MFD_HUGETLB does actually work on FreeBSD, but the man page doesn't
admit it (guessing an oversight, not sure, will see).  And you don't
need the corresponding (non-existent) mmap flag.  You also have to
specify a size eg MFD_HUGETLB | MFD_HUGE_2MB or you get ENOTSUPP, but
other than that quirk I see it definitely working with eg procstat -v.
That might be because FreeBSD doesn't have a default huge page size
concept?  On Linux that's a boot time setting, I guess rarely changed.
I contemplated that once before, when I wrote a quick demo patch[1] to
implement huge_pages=on for FreeBSD (ie explicit rather than
transparent).  I used a different function, not the Linuxoid one but
it's the same under the covers, and I wrote:

+ /*
+ * Find the matching page size index, or if huge_page_size wasn't set,
+ * then skip the smallest size and take the next one after that.
+ */

Swapping that topic back in, I was left wondering: (1) how to choose
between SHM_LARGEPAGE_ALLOC_DEFAULT, a policy that will cause
ftruncate() to try to defragment physical memory to fulfil your
request and can eat some serious CPU, and SHM_LARGEPAGE_ALLOC_NOWAIT,
and (2) if it's the second thing, well Linux is like that in respect
of failing fast, but for it to succeed you have to configure
nr_hugepages in the OS as a separate administrative step and *that's*
when it does any defragmentation required, and that's another concept
FreeBSD doesn't have.  It's a bit of a weird concept too, I mean those
pages are not reserved for you in any way and anyone could nab them,
which is undeniably practical but it lacks a few qualities one might
hope for in a kernel facility...  IDK.  Anyway, the Linux-like
memfd_create() always does it the _DEFAULT way.  EIther way, we can't
have identical "try" semantics: it'll actually put some effort into
trying, perhaps burning many seconds of CPU.
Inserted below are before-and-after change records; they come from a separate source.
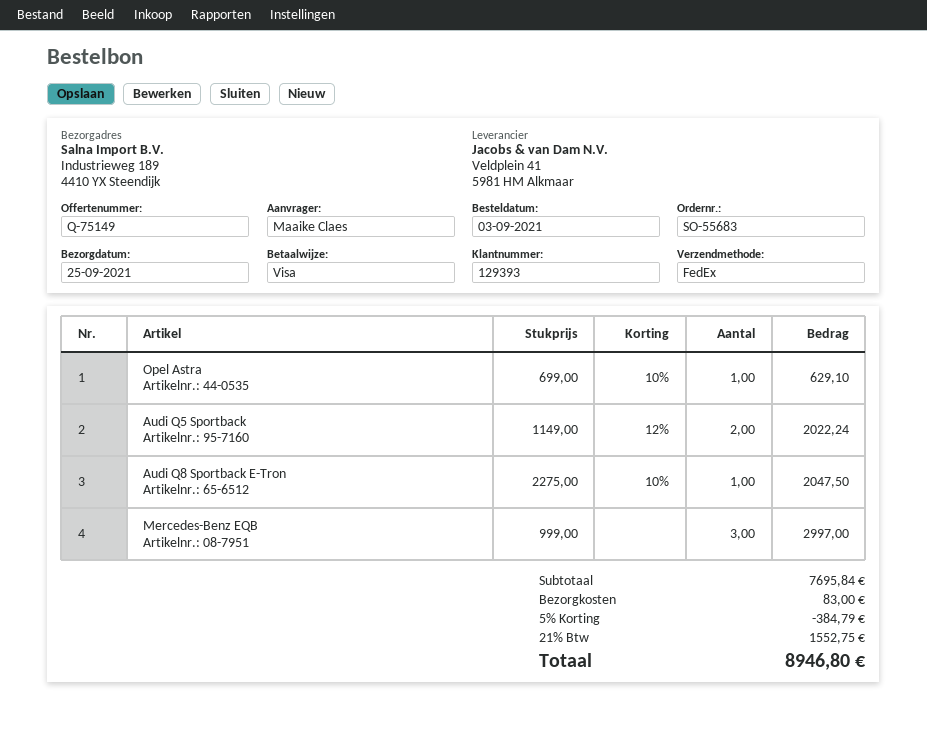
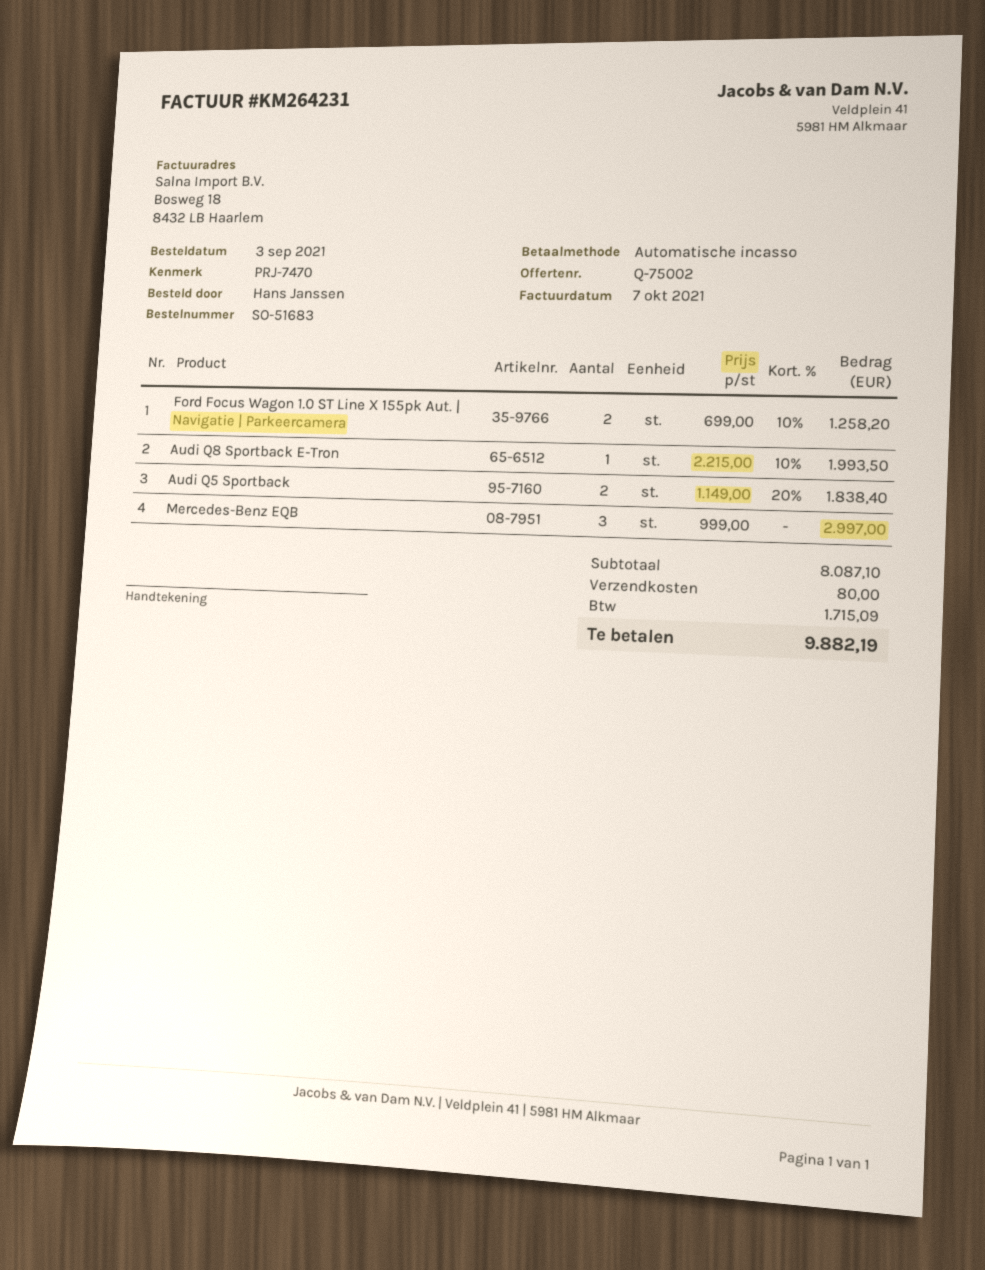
quote number: Q-75149 -> Q-75002
order number: SO-55683 -> SO-51683
ordered by: Maaike Claes -> Hans Janssen
payment method: Visa -> direct debit
Opel Astra: 1 x 699.00 - 10% = 629.10 -> none
Audi Q5 Sportback: 2 x 1149.00 - 12% = 2022.24 -> 2 x 1149.00 - 20% = 1838.40
Audi Q8 Sportback E-Tron: 1 x 2275.00 - 10% = 2047.50 -> 1 x 2215.00 - 10% = 1993.50
Ford Focus Wagon 1.0 ST Line X 155pk Aut. | Navigatie | Parkeercamera: none -> 2 x 699.00 - 10% = 1258.20
subtotal: 7695.84 -> 8087.10
discount: 5% = 384.79 -> none
shipping: 83.00 -> 80.00
tax: 1552.75 -> 1715.09
total: 8946.80 -> 9882.19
I took a peek at what we're doing for Windows and the man pages tell
me that it's like that too.  I don't recall hearing any complaints
about that, but it's gated on a Windows permission that I assume very
few enabled, so "try" probably isn't trying for most systems.
Quoting:

"Large-page memory regions may be difficult to obtain after the system
has been running for a long time because the physical space for each
large page must be contiguous, but the memory may have become
fragmented. Allocating large pages under these conditions can
significantly affect system performance. Therefore, applications
should avoid making repeated large-page allocations and instead
allocate all large pages one time, at startup."

For Windows we also interpret "on" with GetLargePageMinimum(), which
sounds like my "second known page size" idea.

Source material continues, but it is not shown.